[Given information]
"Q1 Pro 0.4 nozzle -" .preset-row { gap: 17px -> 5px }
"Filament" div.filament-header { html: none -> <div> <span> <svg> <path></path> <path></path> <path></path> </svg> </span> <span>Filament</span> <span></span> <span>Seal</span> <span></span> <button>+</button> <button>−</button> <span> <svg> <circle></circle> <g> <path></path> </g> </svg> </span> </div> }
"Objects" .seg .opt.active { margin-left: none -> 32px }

...

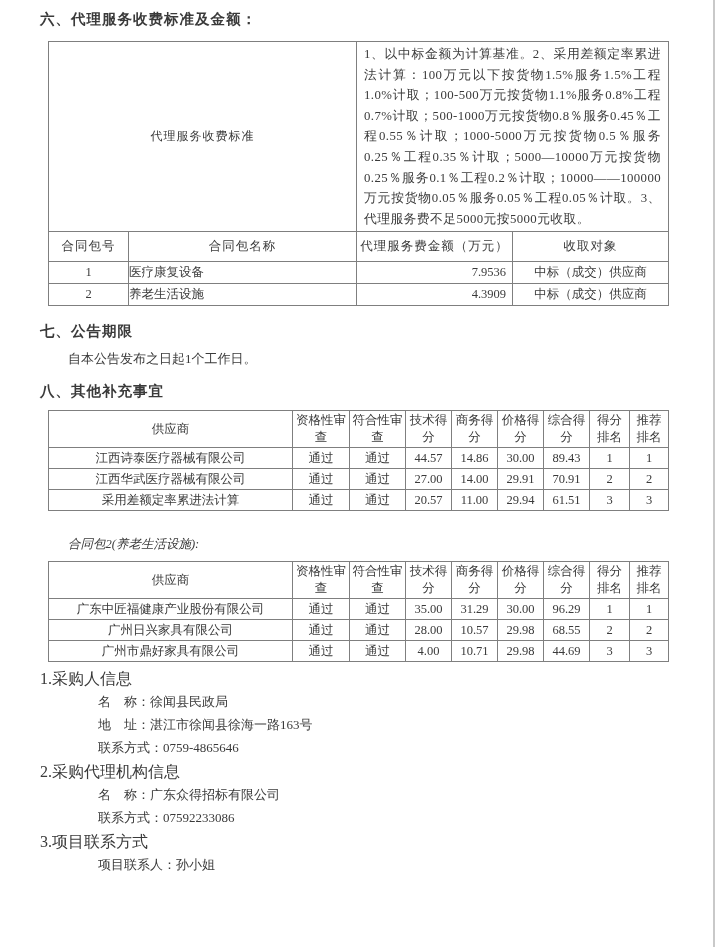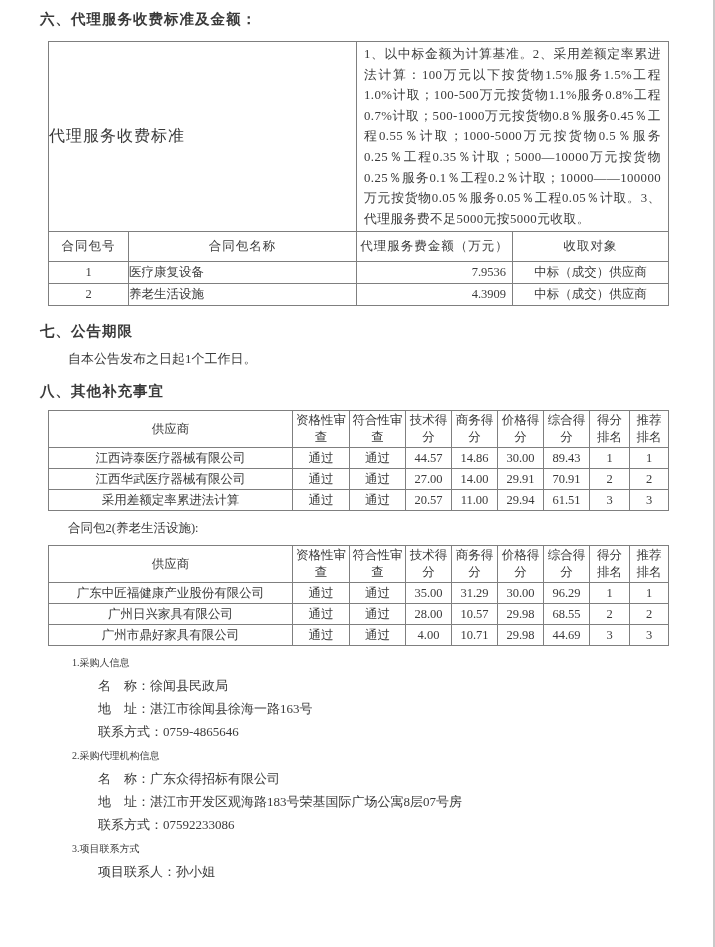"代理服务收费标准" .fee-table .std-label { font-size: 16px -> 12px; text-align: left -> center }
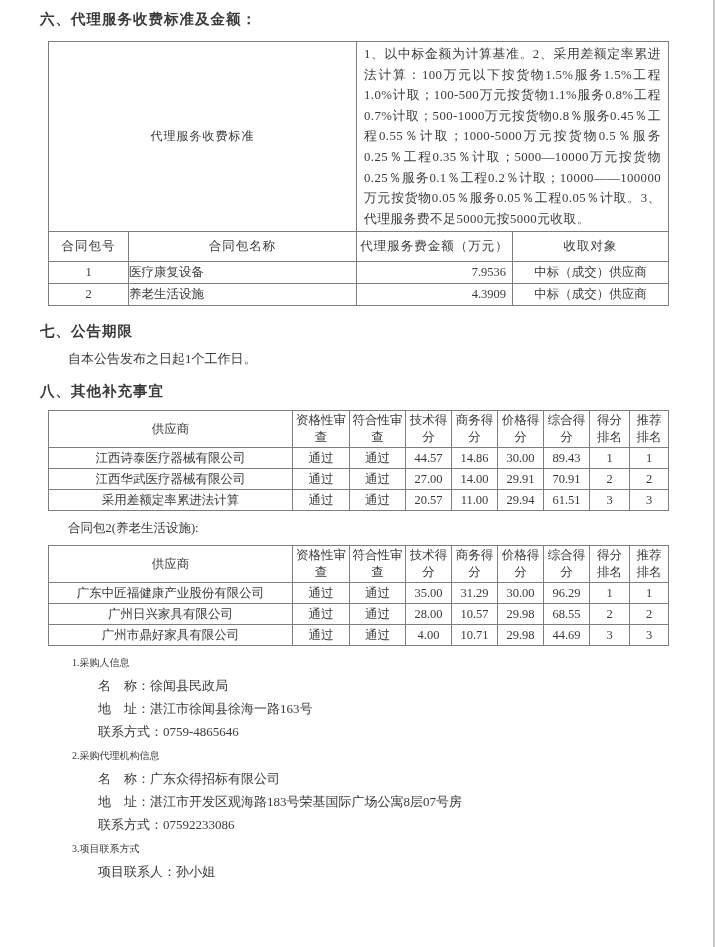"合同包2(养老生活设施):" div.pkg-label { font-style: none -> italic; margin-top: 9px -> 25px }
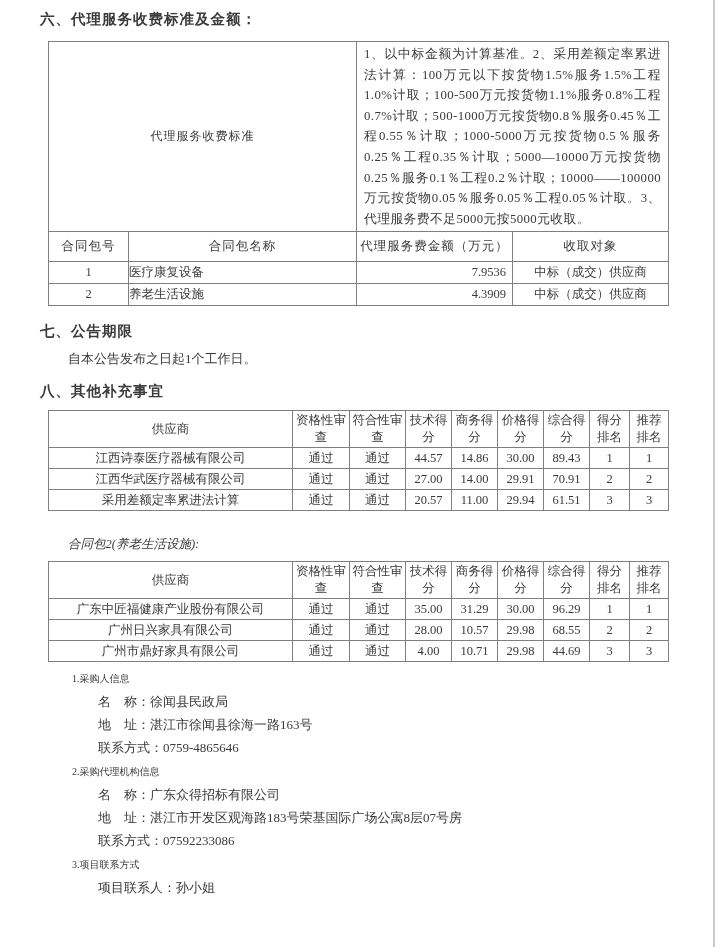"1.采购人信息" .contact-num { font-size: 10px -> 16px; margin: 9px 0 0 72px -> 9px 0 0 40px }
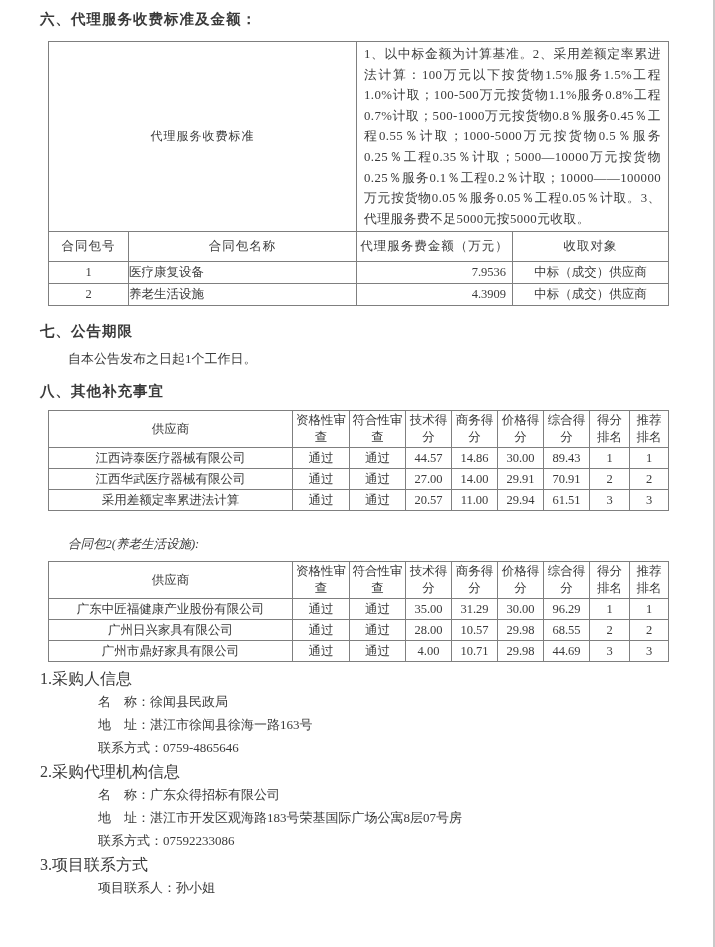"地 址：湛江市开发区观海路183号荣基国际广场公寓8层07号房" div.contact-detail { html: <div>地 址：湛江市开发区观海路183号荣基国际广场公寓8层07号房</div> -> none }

[Task directions] Since only part of the listing is wanted, copy exactly the lines from the one holding "Pro 0.4 nozzle" to the one holding "margin-left: none ->", both included.

[Response area]
"Q1 Pro 0.4 nozzle -" .preset-row { gap: 17px -> 5px }
"Filament" div.filament-header { html: none -> <div> <span> <svg> <path></path> <path></path> <path></path> </svg> </span> <span>Filament</span> <span></span> <span>Seal</span> <span></span> <button>+</button> <button>−</button> <span> <svg> <circle></circle> <g> <path></path> </g> </svg> </span> </div> }
"Objects" .seg .opt.active { margin-left: none -> 32px }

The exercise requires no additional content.